═══ Source information

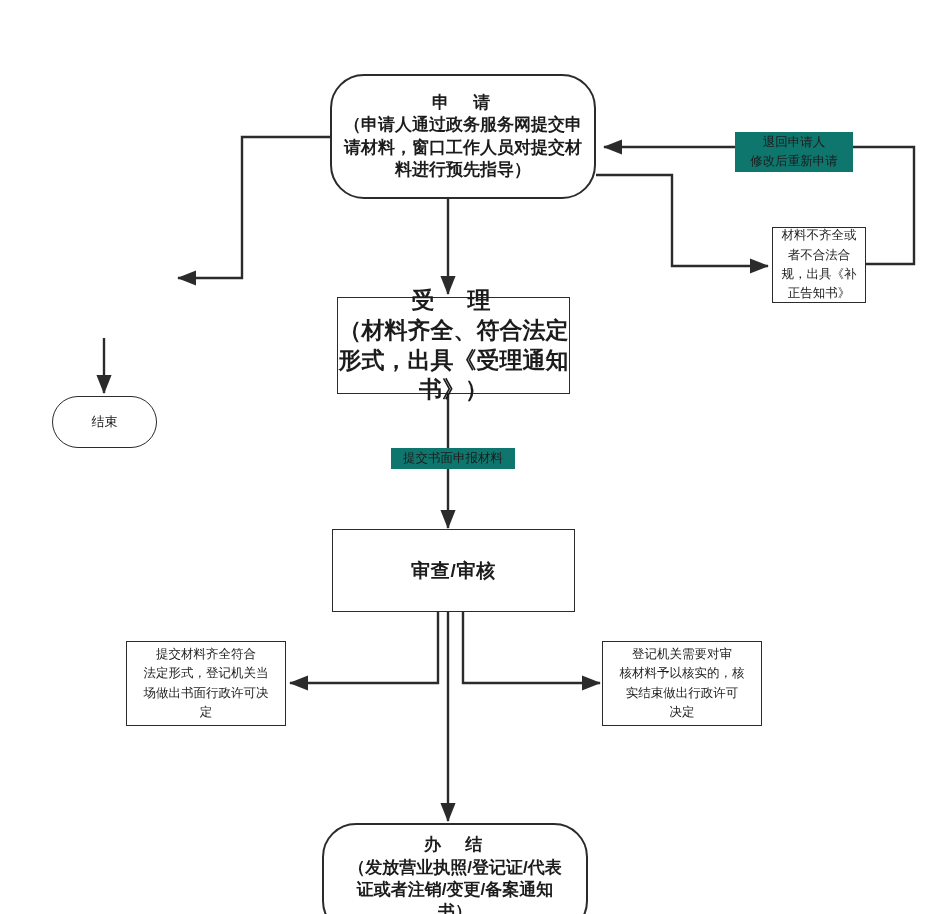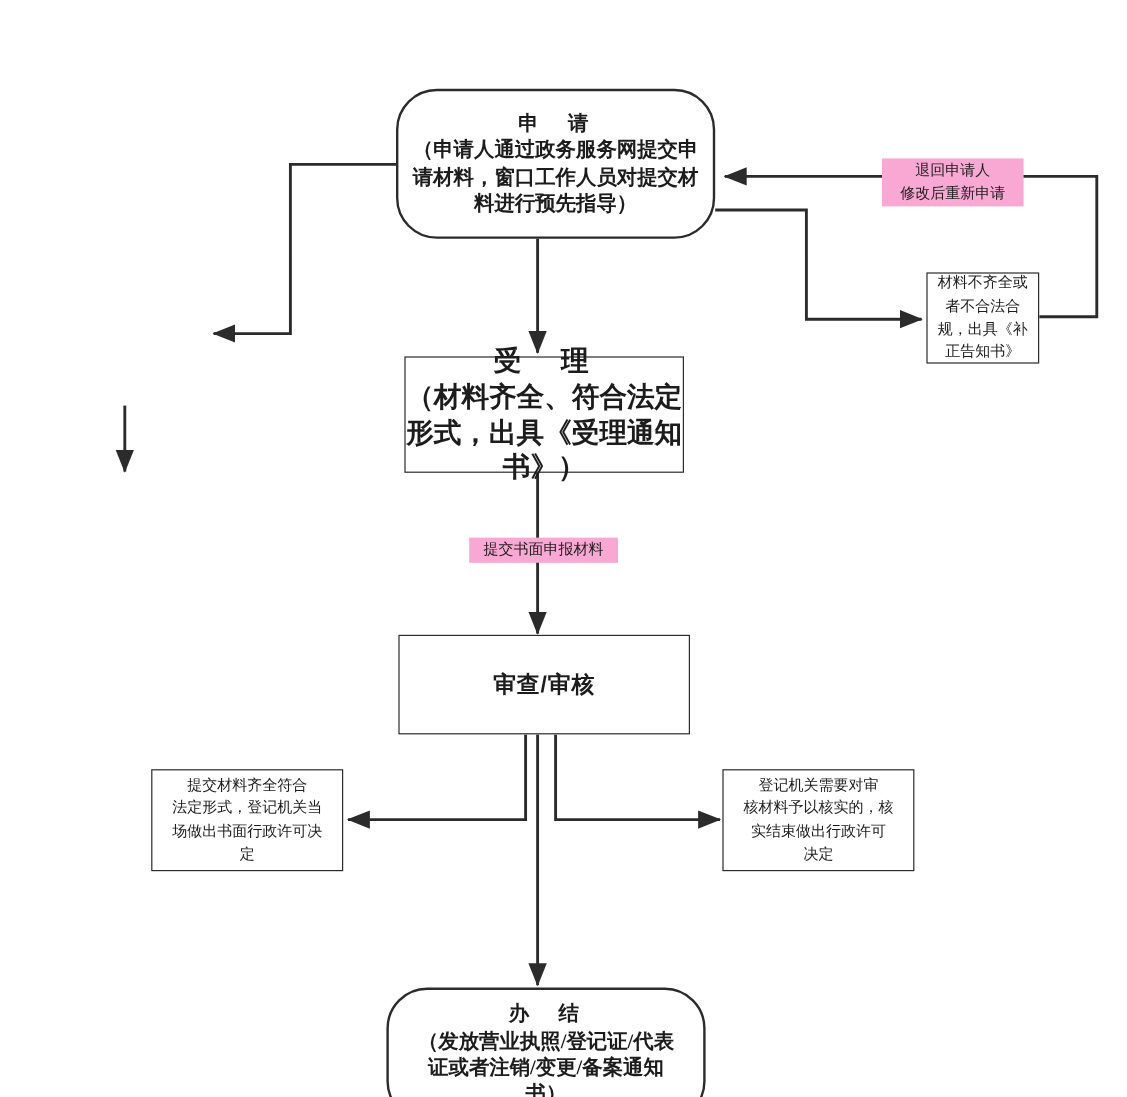--- a/index.html
+++ b/index.html
@@ -47,21 +47,20 @@
   }
   .node.thin {
     border-width: 1.5px;
   }
   .node .title {
     font-weight: bold;
     letter-spacing: 0.22em;
   }
   .node .body {
     font-weight: bold;
-    font-family: Liberation Serif, serif;
   }
   
   .big {
     font-size: 17px;
     line-height: 1.32;
     font-weight: bold;
   }
   .mid {
     font-size: 23px;
     line-height: 1.3;
@@ -73,21 +72,21 @@
     line-height: 1.55;
     font-weight: normal;
     padding: 0 7px;
   }
   .edge-label {
     position: absolute;
     font-size: 12.5px;
     line-height: 1.5;
     text-align: center;
     color: #1c1c1c;
-    background: #f9a8d4;
+    background: #0f766e;
     padding: 1px 4px;
     z-index: 3;
     white-space: pre-line;
   }
 </style>
 </head>
 <body>
 
 <div id="canvas">
 
@@ -120,20 +119,23 @@
   </svg>
 
   <div class="node rounded big" style="left:330px; top:38px; width:266px; height:125px;">
     <div class="title">申　请</div>
     <div class="body" style="white-space:pre-line;">（申请人通过政务服务网提交申
 请材料，窗口工作人员对提交材
 料进行预先指导）</div>
   </div>
 
 
+  <div class="node pill" style="left:52px; top:360px; width:105px; height:52px; font-size:13px; border-width:1.5px;">
+    <div>结束</div>
+  </div>
 
   <div class="node mid" style="left:337px; top:261px; width:233px; height:97px; border-width:1.8px;">
     <div class="title">受　理</div>
     <div class="body" style="white-space:pre-line;">（材料齐全、符合法定
 形式，出具《受理通知
 书》）</div>
   </div>
 
   <div class="node thin small" style="left:772px; top:191px; width:94px; height:76px;">
     <div style="white-space:pre-line;">材料不齐全或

══════

Search the listing above for the lines with "line-height: 1.32;" and "color: #1c1c1c;", then output those lines and all lines between them exactly.

Result of the task =>
     line-height: 1.32;
     font-weight: bold;
   }
   .mid {
     font-size: 23px;
     line-height: 1.3;
@@ -73,21 +72,21 @@
     line-height: 1.55;
     font-weight: normal;
     padding: 0 7px;
   }
   .edge-label {
     position: absolute;
     font-size: 12.5px;
     line-height: 1.5;
     text-align: center;
     color: #1c1c1c;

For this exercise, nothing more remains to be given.